Some months later, I was doing a story on the small Jewish population of Chile and tracked down the head of the local branch of B’nai B’rith to see what Jewish community leaders had to say about the dictatorship. It turned out that Jews in Chile weren’t bothered by military rule any more than other middle-class Chileans, many of whom had had big problems with the Allende government in the 1970s and welcomed Pinochet’s coup. People uninvolved in political or union matters might be vaguely troubled by the rumors of killings or disappearances, but Jews as such were not targeted—unlike the openly anti-Semitic dictatorships ruling neighboring Argentina and Uruguay.
But when I related what I had witnessed at the AN rally, the comfortable and unconcerned Jewish leader across the desk merely shook his head and assured me that no, I had not seen the Nazi salute. I was mistaken. To this day, I recall that conversation with amazement: Pinochet was not an anti-Semite; ergo, I had not seen what I had seen. It did not occur.

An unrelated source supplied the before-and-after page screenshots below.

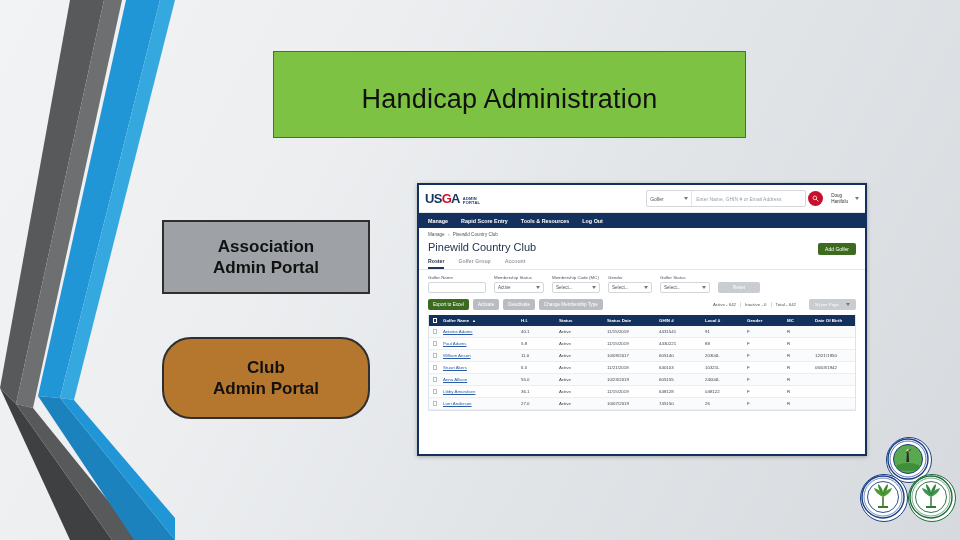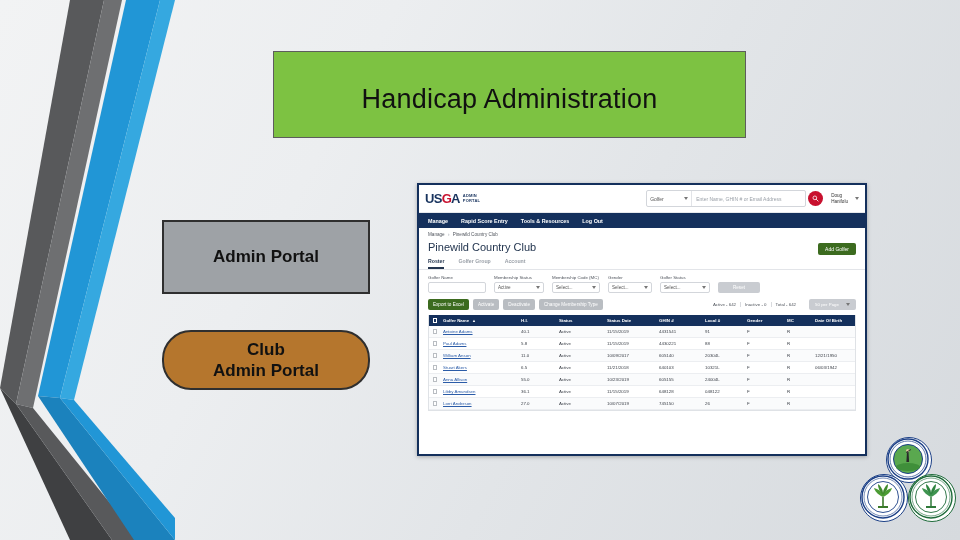"USGA" .logo { align-items: center -> flex-end }
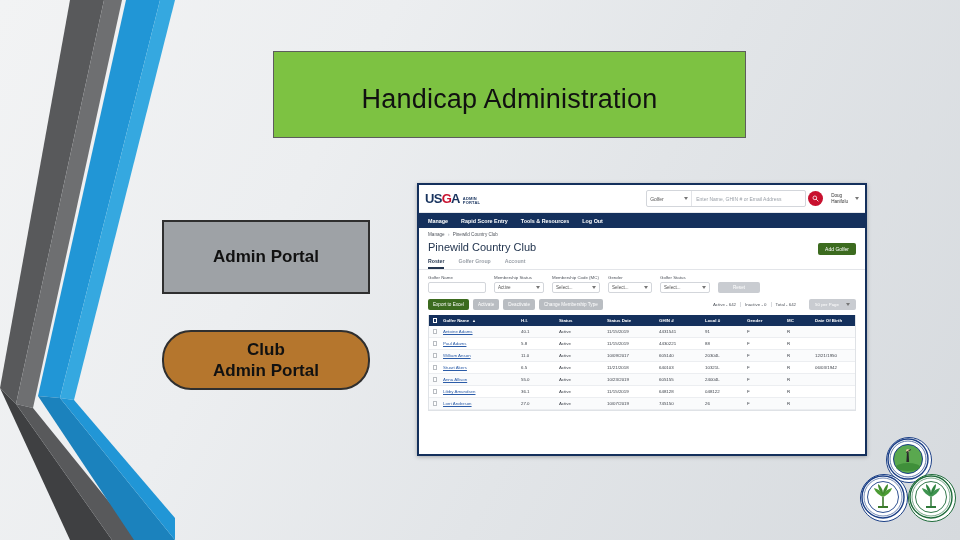"Association" div { html: none -> <div>Association</div> }
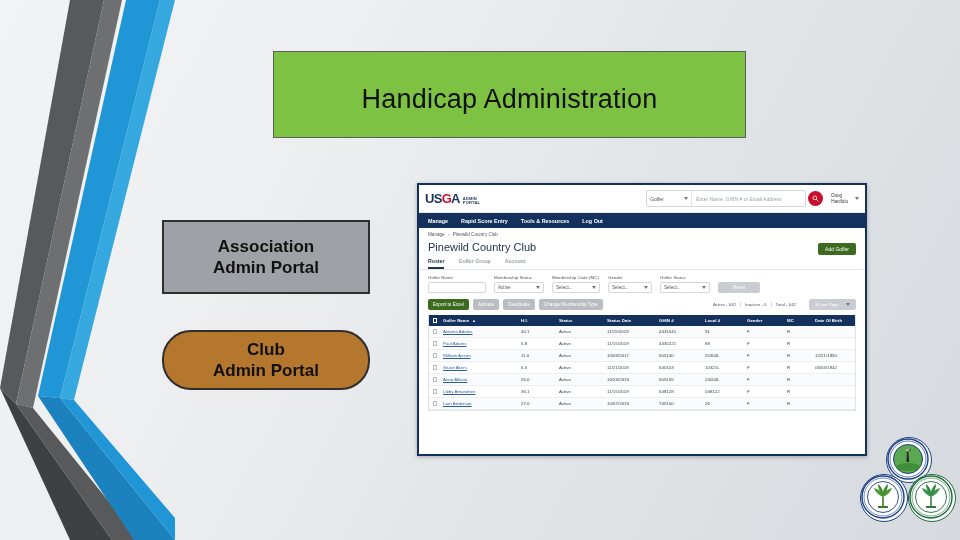"Club" .callout.club { height: 60px -> 82px; top: 330px -> 337px }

Just yesterday, I took to a framing shop my signed portrait of the 1968 Olympic protest by athletes Tommie Smith and John Carlos who gave a black-gloved, black power salute from the winner’s podium. The gesture rocked the country in the months just after Martin Luther King’s assassination and linked them symbolically with the militant movements of the era. Smith spoke last weekend at a screening of a documentary on the incident—which is where I got the signed poster—and related how he had been followed around by the FBI for decades afterward.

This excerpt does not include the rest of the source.